Processing emotional category congruency between emotional facial expressions and emotional words

Samantha Baggott*, Romina Palermo, Allison M. Fox

*Corresponding author for this work

    Research output: Contribution to journalArticlepeer-review

    13 Citations (Scopus)

    Abstract

    Facial expressions are critical for effective social communication, and as such may be processed by the visual system even when it might be advantageous to ignore them. Previous research has shown that categorising emotional words was impaired when faces of a conflicting valence were simultaneously presented. In the present study, we examined whether emotional word categorisation would also be impaired when faces of the same (negative) valence but different emotional category (either angry, sad or fearful) were simultaneously presented.

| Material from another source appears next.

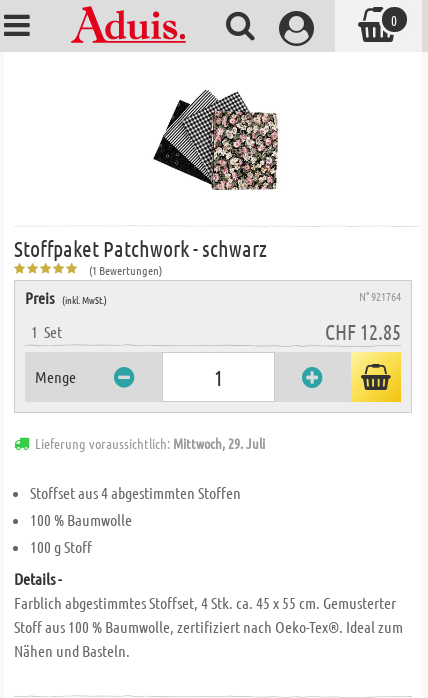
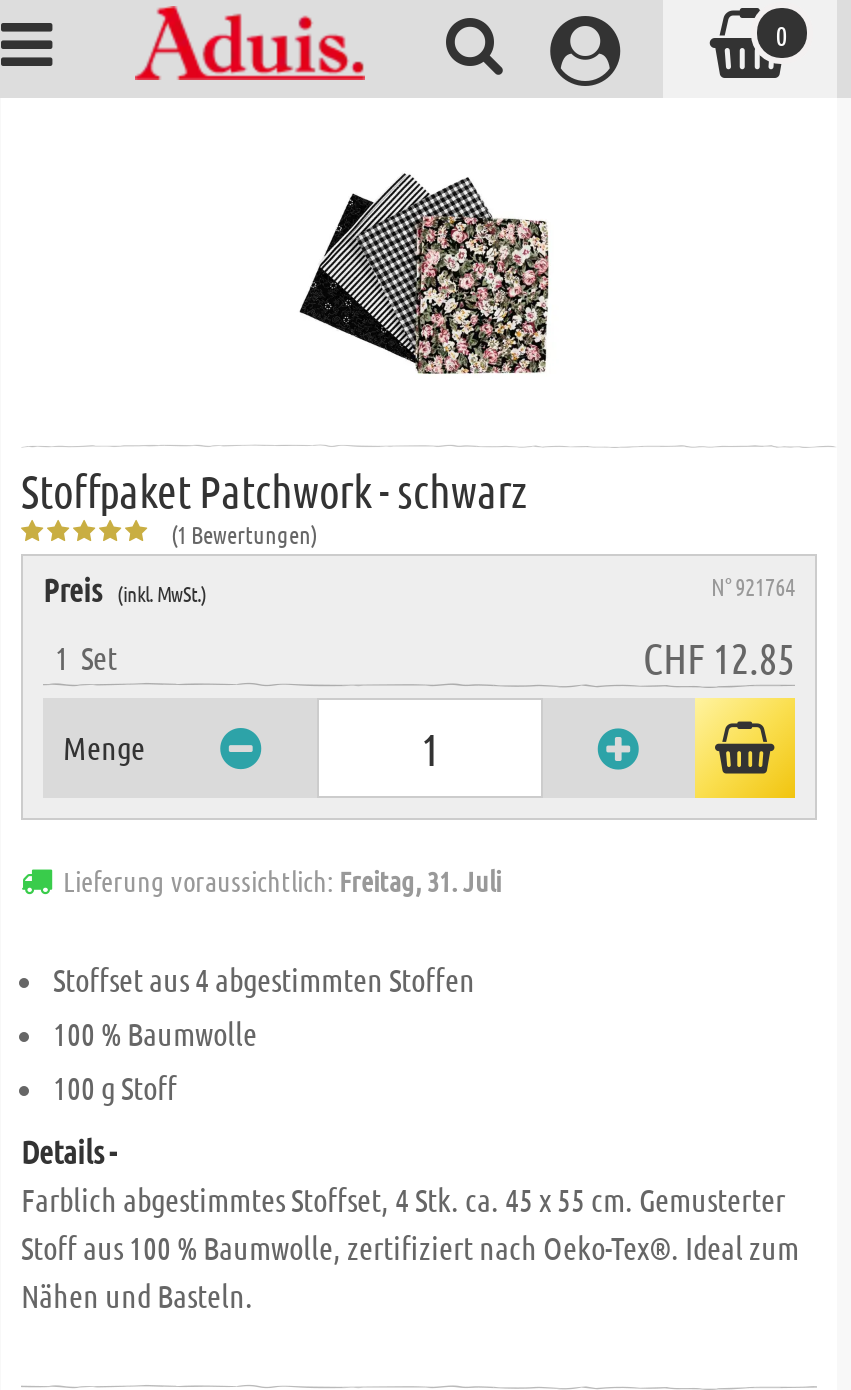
- Lieferung voraussichtlich: Mittwoch, 29. Juli
+ Lieferung voraussichtlich: Freitag, 31. Juli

Behavioural results provided evidence for involuntary processing of basic emotional facial expression category, with slower word categorisation when the face and word categories were incongruent (e.g., angry word and sad face) than congruent (e.g., angry word and angry face). Event-related potentials (ERPs) time-locked to the presentation of the word-face pairs also revealed that emotional category congruency effects were evident from approximately 170 ms after stimulus onset.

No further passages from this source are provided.